* Required work:
Could you quote, exactly as they stand, the lines running from the one with "- The experimental" to the final line of the material?

*** Opening of Data supplied ***

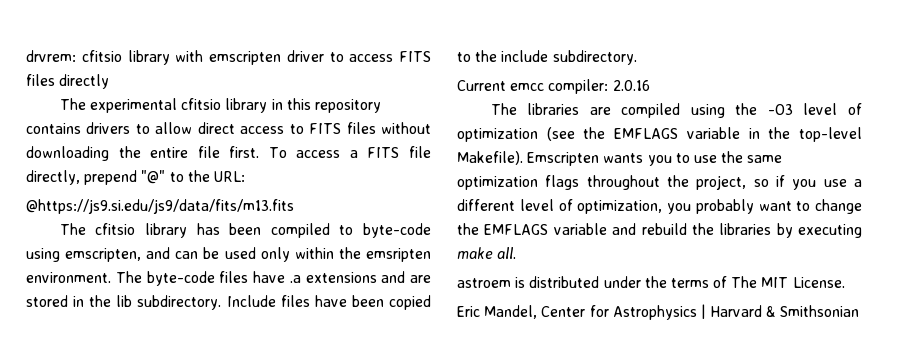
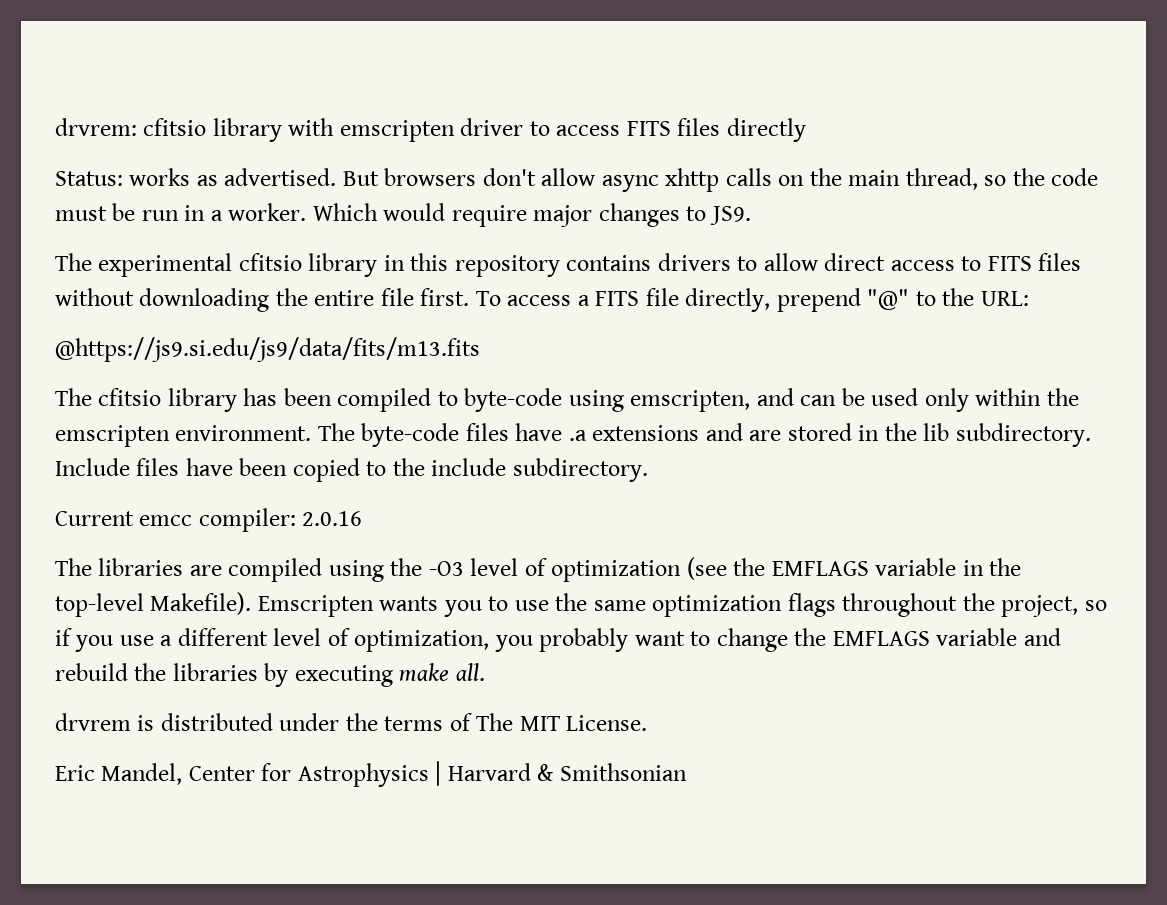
+ Status: works as advertised. But browsers don't allow async xhttp calls on the main thread, so the code must be run in a worker. Which would require major changes to JS9.
- The cfitsio library has been compiled to byte-code using emscripten, and can be used only within the emsripten environment.
+ The cfitsio library has been compiled to byte-code using emscripten, and can be used only within the emscripten environment.
- astroem is distributed under the terms of The MIT License.
+ drvrem is distributed under the terms of The MIT License.

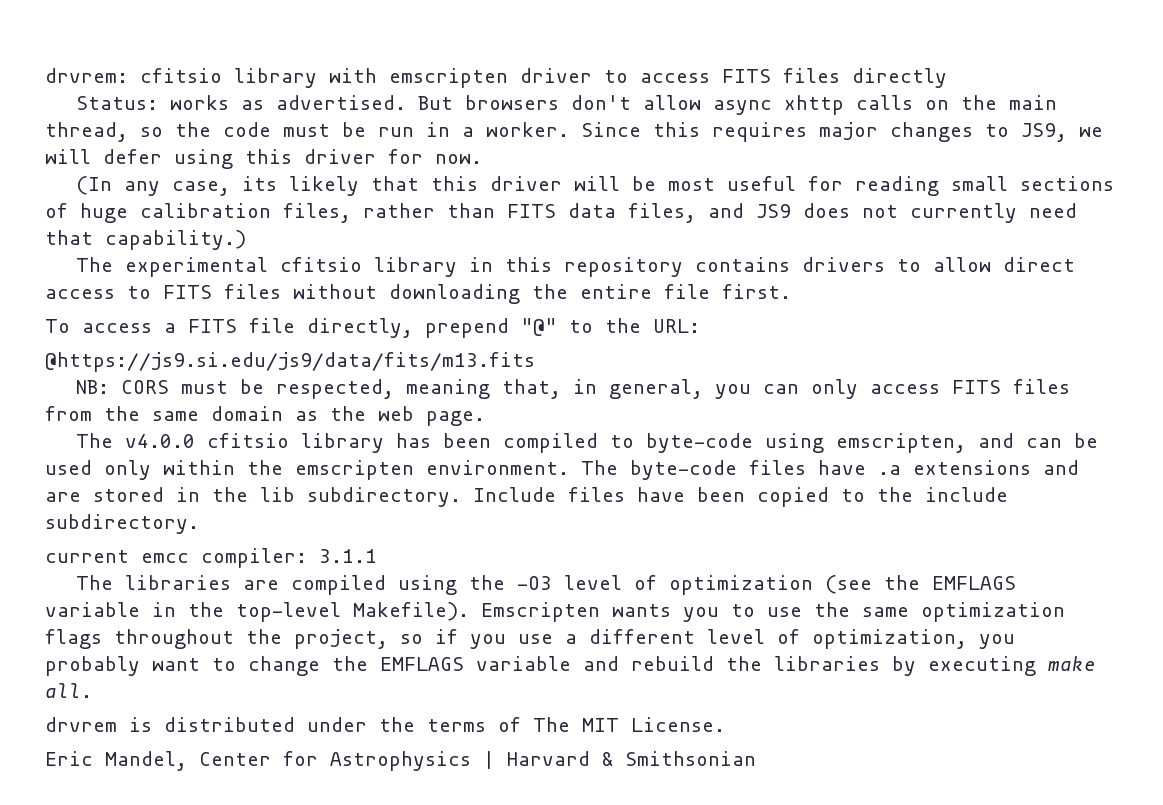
- Which would require major changes to JS9.
+ Since this requires major changes to JS9, we will defer using this driver for now.
+ (In any case, its likely that this driver will be most useful for reading small sections of huge calibration files, rather than FITS data files, and JS9 does not currently need that capability.)
- The experimental cfitsio library in this repository contains drivers to allow direct access to FITS files without downloading the entire file first. To access a FITS file directly, prepend "@" to the URL:
+ The experimental cfitsio library in this repository contains drivers to allow direct access to FITS files without downloading the entire file first.
+ To access a FITS file directly, prepend "@" to the URL:
- The cfitsio library has been compiled to byte-code using emscripten, and can be used only within the emscripten environment.
+ NB: CORS must be respected, meaning that, in general, you can only access FITS files from the same domain as the web page.
+ The v4.0.0 cfitsio library has been compiled to byte-code using emscripten, and can be used only within the emscripten environment.
- Current emcc compiler: 2.0.16
+ current emcc compiler: 3.1.1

*** Close of Data supplied ***

* Exercise response:
- The experimental cfitsio library in this repository contains drivers to allow direct access to FITS files without downloading the entire file first. To access a FITS file directly, prepend "@" to the URL:
+ The experimental cfitsio library in this repository contains drivers to allow direct access to FITS files without downloading the entire file first.
+ To access a FITS file directly, prepend "@" to the URL:
- The cfitsio library has been compiled to byte-code using emscripten, and can be used only within the emscripten environment.
+ NB: CORS must be respected, meaning that, in general, you can only access FITS files from the same domain as the web page.
+ The v4.0.0 cfitsio library has been compiled to byte-code using emscripten, and can be used only within the emscripten environment.
- Current emcc compiler: 2.0.16
+ current emcc compiler: 3.1.1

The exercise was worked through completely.